## WORK INSTRUCTION
The lines below that include "none" are to be found and copied.

## DATASET ENTRIES

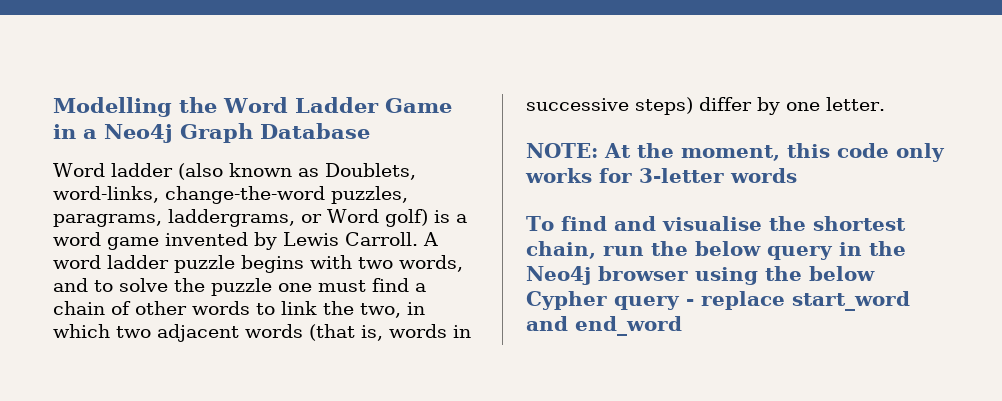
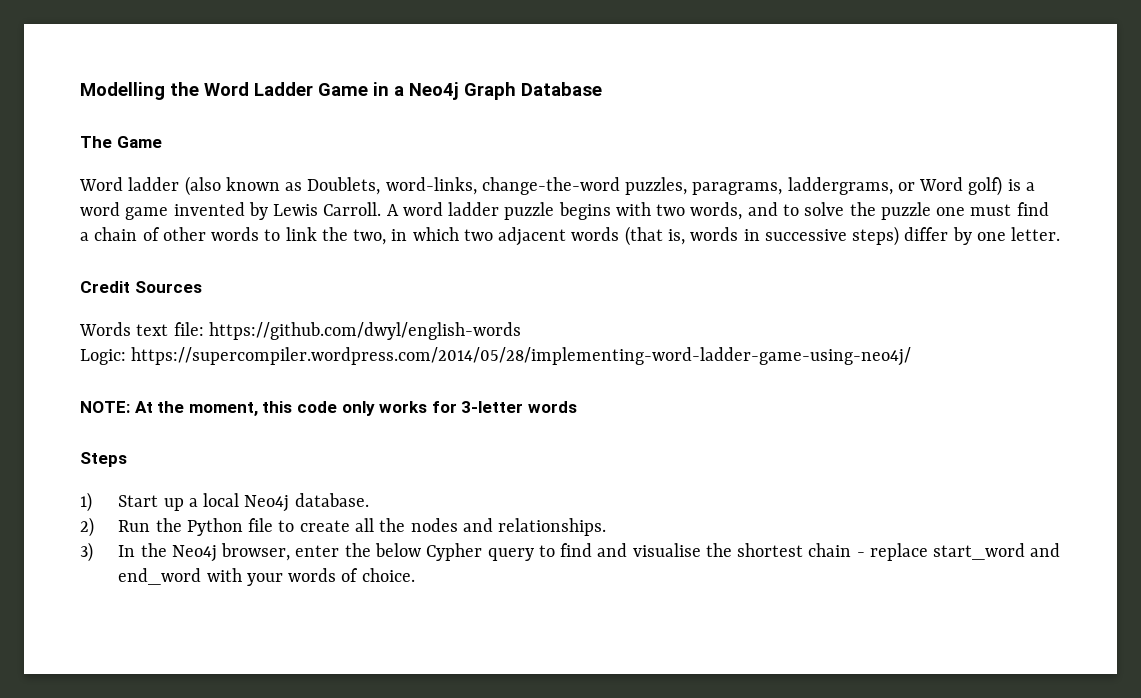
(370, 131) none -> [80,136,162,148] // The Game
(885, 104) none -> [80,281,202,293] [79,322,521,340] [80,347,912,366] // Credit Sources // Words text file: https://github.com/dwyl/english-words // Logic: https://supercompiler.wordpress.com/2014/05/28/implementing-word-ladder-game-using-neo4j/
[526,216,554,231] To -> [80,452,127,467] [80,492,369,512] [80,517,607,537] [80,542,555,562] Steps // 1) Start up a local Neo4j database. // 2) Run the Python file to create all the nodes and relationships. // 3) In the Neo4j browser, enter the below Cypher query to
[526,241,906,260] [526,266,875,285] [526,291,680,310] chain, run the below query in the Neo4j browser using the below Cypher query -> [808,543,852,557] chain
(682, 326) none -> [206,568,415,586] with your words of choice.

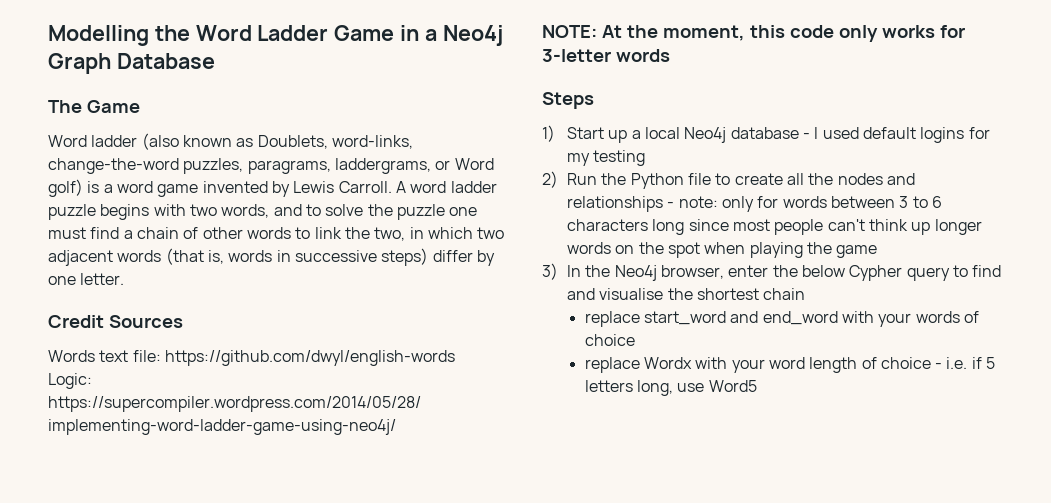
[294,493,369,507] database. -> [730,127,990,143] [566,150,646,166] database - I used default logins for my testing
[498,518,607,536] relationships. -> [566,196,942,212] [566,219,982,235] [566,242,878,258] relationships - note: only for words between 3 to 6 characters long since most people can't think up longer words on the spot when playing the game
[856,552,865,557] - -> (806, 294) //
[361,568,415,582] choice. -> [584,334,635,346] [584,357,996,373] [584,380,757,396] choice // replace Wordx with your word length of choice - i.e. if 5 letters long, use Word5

* * *

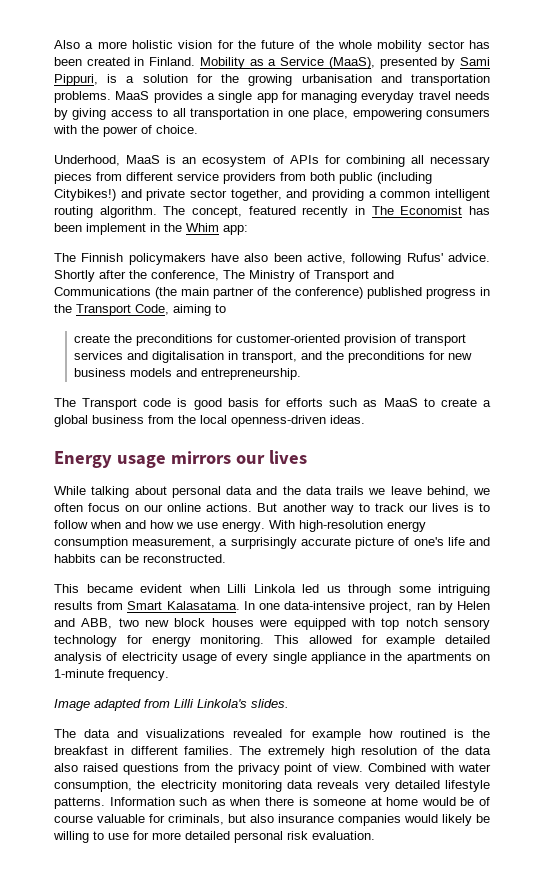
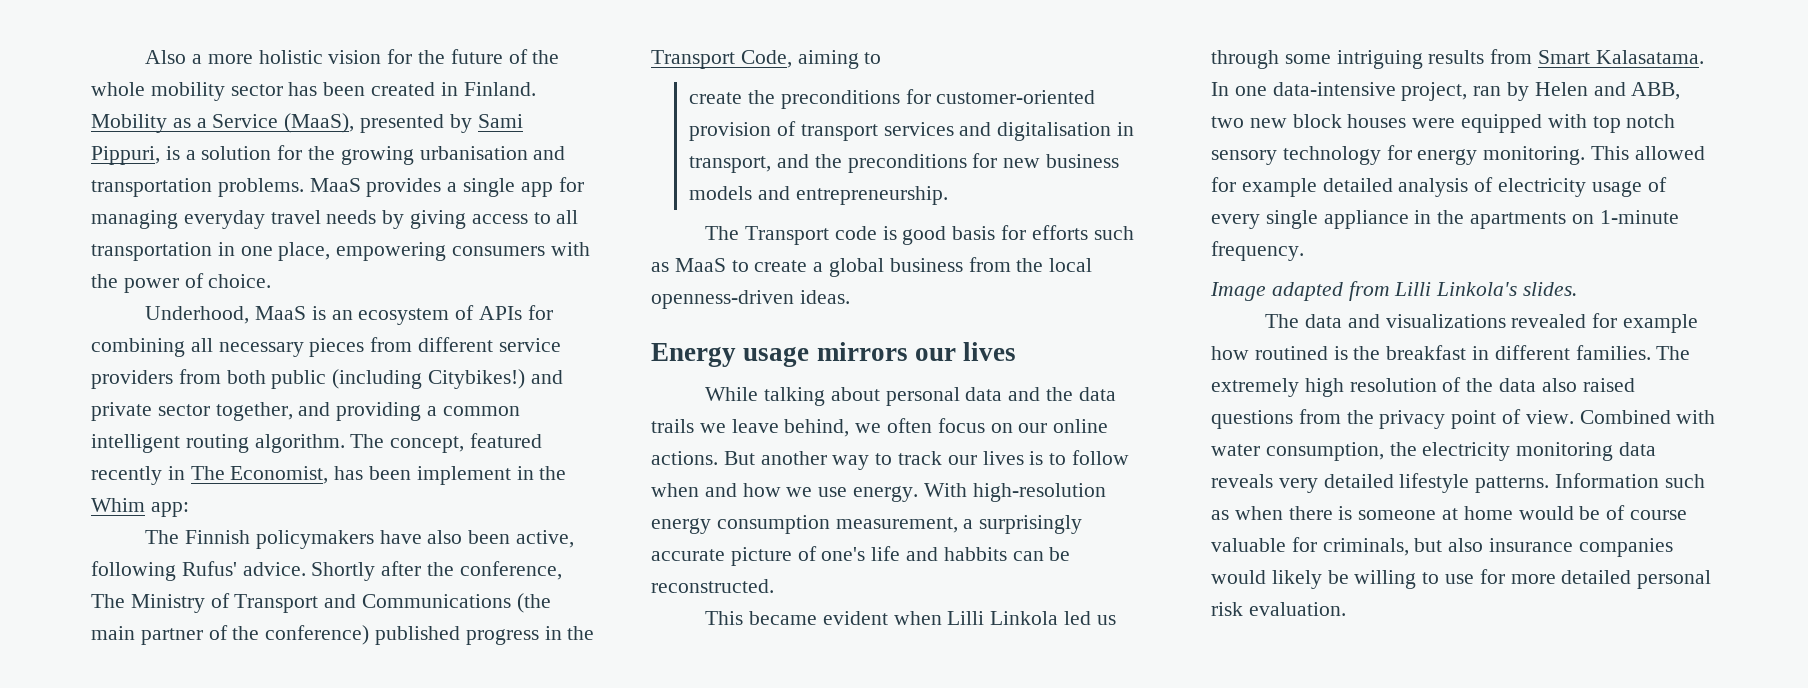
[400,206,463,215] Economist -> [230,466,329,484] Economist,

## SOLUTION TO THIS PROBLEM
(370, 131) none -> [80,136,162,148] // The Game
(885, 104) none -> [80,281,202,293] [79,322,521,340] [80,347,912,366] // Credit Sources // Words text file: https://github.com/dwyl/english-words // Logic: https://supercompiler.wordpress.com/2014/05/28/implementing-word-ladder-game-using-neo4j/
(682, 326) none -> [206,568,415,586] with your words of choice.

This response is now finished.